● **WHAT TO PRODUCE**
If a line in the listing below contains "number", return that line.

● **SOURCE DATA**
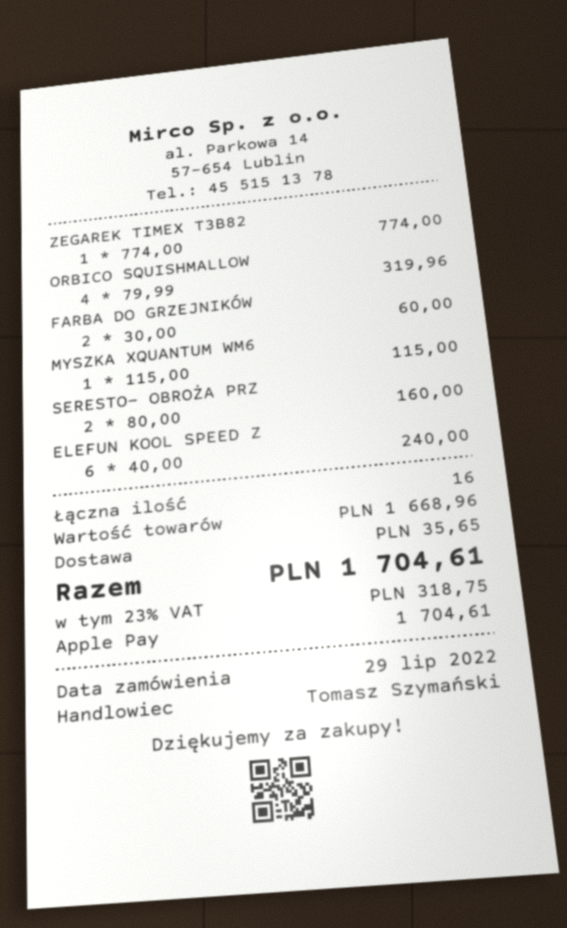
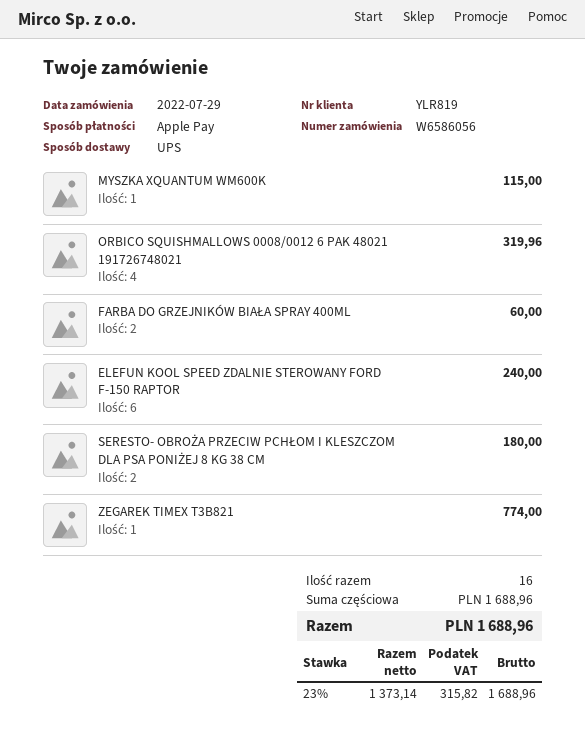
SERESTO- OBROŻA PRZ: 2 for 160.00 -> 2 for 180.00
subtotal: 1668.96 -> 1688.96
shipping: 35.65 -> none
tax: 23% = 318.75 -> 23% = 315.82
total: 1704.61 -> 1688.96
--
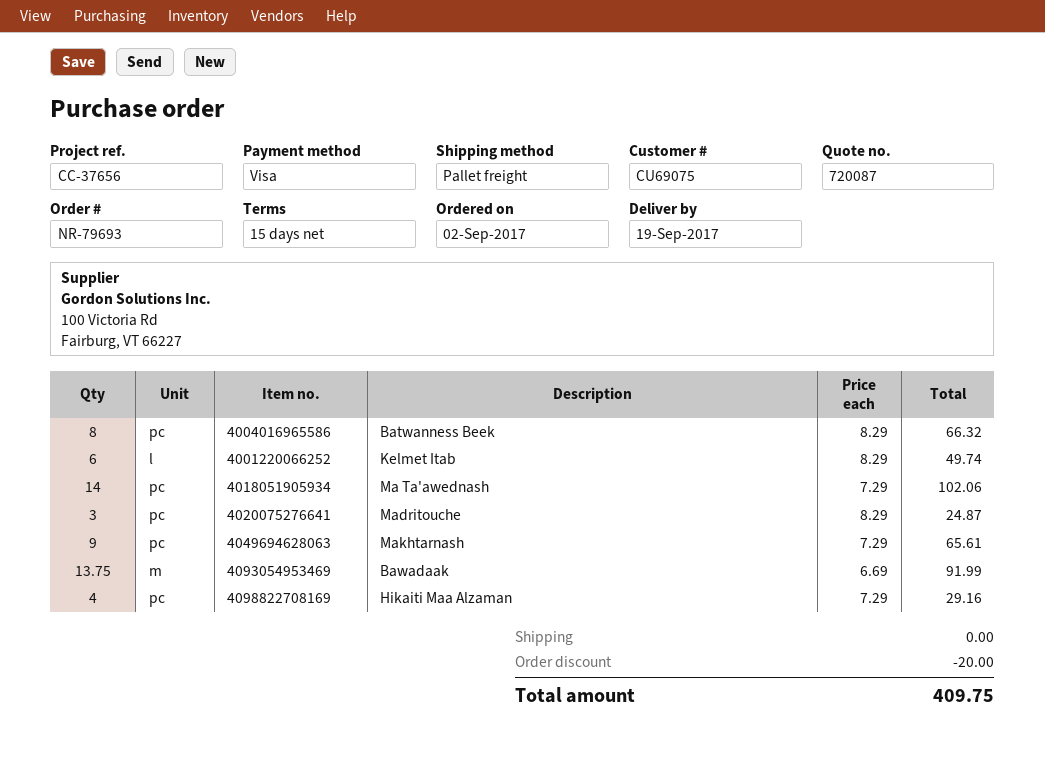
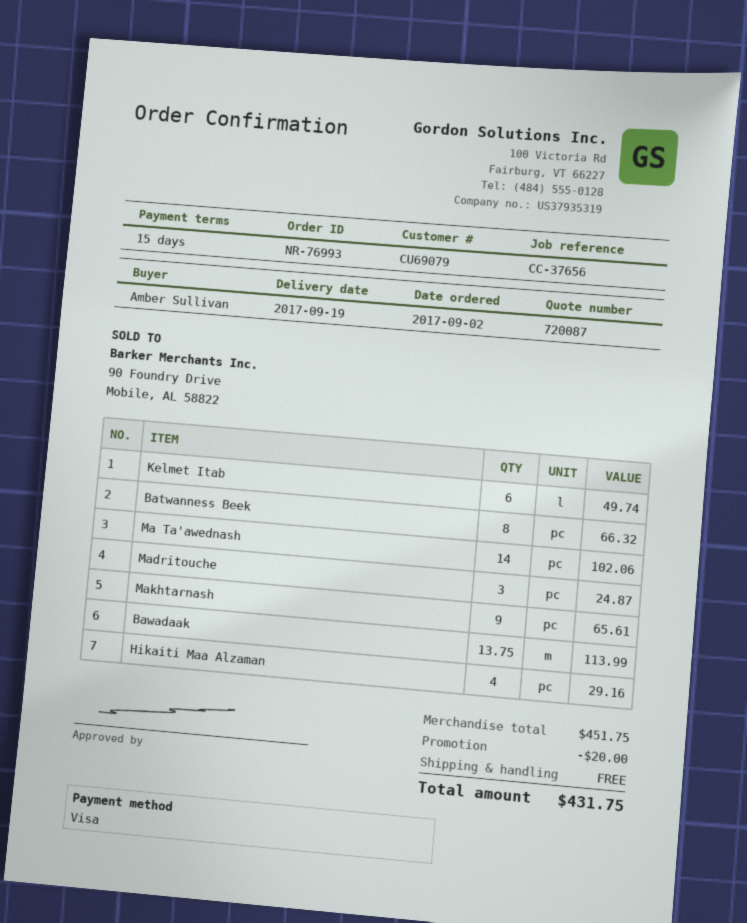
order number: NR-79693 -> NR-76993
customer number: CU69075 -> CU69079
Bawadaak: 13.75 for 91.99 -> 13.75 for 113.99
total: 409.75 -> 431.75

● **RESPONSE AREA**
order number: NR-79693 -> NR-76993
customer number: CU69075 -> CU69079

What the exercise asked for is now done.